天下没有不透风的墙,他们的议论刚好被大理寺的袁公瑜偶然听说,便偷偷告诉了武昭仪的母亲。裴行俭因此被贬为西州都督府长史。

高宗麟德二年(公元665年),裴行俭调任安西都护,一个外交天才应运而生。在任期间,他与西域各国的头脑们走得很近,经常出国访问,交流思想,互通有无,向国际友人宣传大唐的外交政策,我们大唐奉行与邻为善、和平共处。很多部落首领觉得裴行俭还是很有诚信的,就慕名而来,纷纷归附于他。

没过多长时间,高宗皇帝又将裴行俭从边疆召了回来,封了个司文少卿的虚职。总章二年(公元669年),裴行俭又被任命为司列少长伯(即吏部侍郎),给李敬玄当副手,从事组织人事工作。结果这一干,就在组织部门(吏部)干了十几年,他与李敬玄配合得很好,两人并称“裴李”。

说到两人在吏部工作,在这里简单介绍这一时期的唐朝用人制度。

在此之前,唐朝选拔官员的用人制度一直不太完善,具有相当的随意性。官员任用像过山车,连升三级,连降三级都是正常的。虽然说唐朝继承了隋朝以来的科举制,但科举制却不是当时最主要的入仕途径——至少在太宗时期如此。

高宗皇帝执政后情况有所改善,他很重要的一个政绩就是“重建”科举制度。读书人读来读去,只有一个目的——“货与帝王家”。听说有科举考试,大家奔走相告,这样一来,应试和中举的人迅速增多。

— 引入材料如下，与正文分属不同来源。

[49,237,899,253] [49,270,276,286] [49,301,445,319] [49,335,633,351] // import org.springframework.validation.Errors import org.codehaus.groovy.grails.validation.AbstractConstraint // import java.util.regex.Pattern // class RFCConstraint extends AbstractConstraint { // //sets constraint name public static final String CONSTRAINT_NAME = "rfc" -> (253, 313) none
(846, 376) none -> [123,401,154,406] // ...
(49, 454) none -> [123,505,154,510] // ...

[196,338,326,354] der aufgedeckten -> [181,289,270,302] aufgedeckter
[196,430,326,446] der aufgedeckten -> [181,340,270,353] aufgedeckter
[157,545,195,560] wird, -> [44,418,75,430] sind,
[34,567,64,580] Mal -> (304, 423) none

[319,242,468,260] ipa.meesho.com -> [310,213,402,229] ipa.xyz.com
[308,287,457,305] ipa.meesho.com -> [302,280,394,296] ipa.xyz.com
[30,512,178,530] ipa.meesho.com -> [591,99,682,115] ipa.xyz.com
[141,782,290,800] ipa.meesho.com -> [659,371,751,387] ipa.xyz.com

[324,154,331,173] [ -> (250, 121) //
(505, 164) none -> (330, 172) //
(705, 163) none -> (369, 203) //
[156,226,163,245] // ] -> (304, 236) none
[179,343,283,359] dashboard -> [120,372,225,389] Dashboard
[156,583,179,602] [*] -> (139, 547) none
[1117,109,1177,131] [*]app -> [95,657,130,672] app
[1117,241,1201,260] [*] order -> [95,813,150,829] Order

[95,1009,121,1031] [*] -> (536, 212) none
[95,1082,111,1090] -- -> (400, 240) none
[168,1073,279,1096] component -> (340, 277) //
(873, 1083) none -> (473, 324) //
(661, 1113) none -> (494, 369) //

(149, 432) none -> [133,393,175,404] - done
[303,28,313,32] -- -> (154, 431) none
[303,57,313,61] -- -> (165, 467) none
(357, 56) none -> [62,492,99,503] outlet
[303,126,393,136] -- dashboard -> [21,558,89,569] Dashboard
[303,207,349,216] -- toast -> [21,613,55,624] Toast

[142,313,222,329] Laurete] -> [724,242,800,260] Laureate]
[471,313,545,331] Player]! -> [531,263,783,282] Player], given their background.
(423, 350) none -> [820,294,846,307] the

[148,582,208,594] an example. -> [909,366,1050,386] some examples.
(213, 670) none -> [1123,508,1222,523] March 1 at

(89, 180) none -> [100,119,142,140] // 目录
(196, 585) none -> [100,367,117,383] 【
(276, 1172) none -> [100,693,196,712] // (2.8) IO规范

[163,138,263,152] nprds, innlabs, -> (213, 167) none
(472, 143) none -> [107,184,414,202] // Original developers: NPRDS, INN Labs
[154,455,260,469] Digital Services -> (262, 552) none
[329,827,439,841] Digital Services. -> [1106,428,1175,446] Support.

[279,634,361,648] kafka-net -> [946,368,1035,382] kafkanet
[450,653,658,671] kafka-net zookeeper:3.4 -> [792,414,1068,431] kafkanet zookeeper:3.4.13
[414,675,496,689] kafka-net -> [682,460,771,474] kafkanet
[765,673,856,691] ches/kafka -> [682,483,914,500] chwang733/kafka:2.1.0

需要指出的是:唐朝的科举制与我们所熟知的“连中三元”不同,后者是明清时期的科举制度。隋朝科举制度以来,每个时期选拔人才,虽然都打着科举考试的旗帜,但在具体操作中,又都各不相同。如果非要找一个共性那就是,折腾,把读书人往死去活来里折腾。

唐朝的科举制度与明清有很大差别:你好不容易通过考试,不是说你就有官做了。通过考试,只是让你获得做官的入门资格,要知道你拿到的成绩单,不是中奖券,只是入场券。

在中举后你还需要耐心地等待幸运之神的降临。

一是组织部门(吏部)的选拔;二是干部子弟(世家子弟)的竞争。十之八九的读书人,他们的梦想就倒在了这两道窄门前。

尽管也有相当数量的官员通过考试并最终走上仕途,这一时期有几个宰相是通过科举考试博得功名的,比如赵仁本、张文瓘等,但很多人带着希望而去,败兴而回。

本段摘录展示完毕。